Amid criticism of the autocrat’s visit to No 10 later in the day – one of the first EU leaders invited by Boris Johnson to visit since Brexit – the business secretary stressed the need for ‘s ‘engage’ with member states of the bloc.

Lisa Nandy, the shadow foreign minister, pointed out yesterday that Orbán has made minorities the scapegoat, including denouncing “Muslim invaders”, using anti-Semitic tropes in political campaigns and undermining democracy.

“Will Boris Johnson challenge the Hungarian Prime Minister on his appalling record? Asked the leader of the Labor Party. “I wouldn’t hold my breath.”

Talk to Sky NewsKwarteng, however, said he did not “approve” of the Hungarian leader, who also previously described the migrants as “poison”.

“As a leader, as politicians, cabinet members, people with responsibilities, we have to talk to all kinds of people, to all kinds of leaders around the world whose values ​​we don’t necessarily share,” a- he declared.

“I think Viktor Orbán’s views on migrants are things I would not support in any way. Having said that, I think we need to engage with the EU, he’s an EU leader, Hungary is an EU country, we are part of the EU ”.

He added: ‘In this post-Brexit world I think it is quite right that we build bilateral relations with the countries of the old EU, I think it is quite reasonable to do so. .

“Not to do it, I think, would be irresponsible – so it is a diplomatic relationship that we want to develop, we want to talk to European leaders and it is quite right that the Prime Minister does.”
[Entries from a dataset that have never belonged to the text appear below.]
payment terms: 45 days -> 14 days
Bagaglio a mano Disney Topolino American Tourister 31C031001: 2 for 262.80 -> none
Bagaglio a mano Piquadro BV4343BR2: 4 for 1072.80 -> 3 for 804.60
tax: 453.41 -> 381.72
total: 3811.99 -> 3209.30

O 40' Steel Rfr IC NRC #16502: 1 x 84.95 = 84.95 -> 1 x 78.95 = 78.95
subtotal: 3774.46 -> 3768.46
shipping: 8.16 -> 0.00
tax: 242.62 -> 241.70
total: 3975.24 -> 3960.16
On Thursday, the prime minister’s official spokesperson said the government “does not hesitate” to raise human rights issues, and said Mr.
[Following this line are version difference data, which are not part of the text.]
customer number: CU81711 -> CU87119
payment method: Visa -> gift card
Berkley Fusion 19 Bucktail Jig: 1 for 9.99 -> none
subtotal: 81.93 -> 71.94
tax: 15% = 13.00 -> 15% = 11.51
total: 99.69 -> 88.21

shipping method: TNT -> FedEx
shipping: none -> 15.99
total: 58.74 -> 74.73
However, they defended the visit, saying: “As chairman of the Visegrad Group of Central European countries later this year, cooperation with Hungary is vital for the prosperity and security of the UK.” He said the meeting “would promote UK interests in these areas and discuss issues in the wider region”.

Left-wing Labor MP Zarah Sultana argued that Mr Orban should “not be welcomed here”, saying: “His anti-Semitism, his Islamophobia against migrants and other minorities must be challenged.”

“I urge you to cancel the plan to welcome him to Britain,” she said in a letter to the Prime Minister on Thursday. “He should instead be challenged for his long and shameful case.”

Posting on Twitter, the Chatham House think tank director added: “Viktor Orban is the first EU leader Boris Johnson will welcome after the Irish Prime Minister. [Micheál] Martin.

“In view of Orban’s record in eliminating Hungarian democracy and close relations [with] Putin, the visit calls into question the values ​​defended by Johnson according to Global Britain. Britain looks small instead.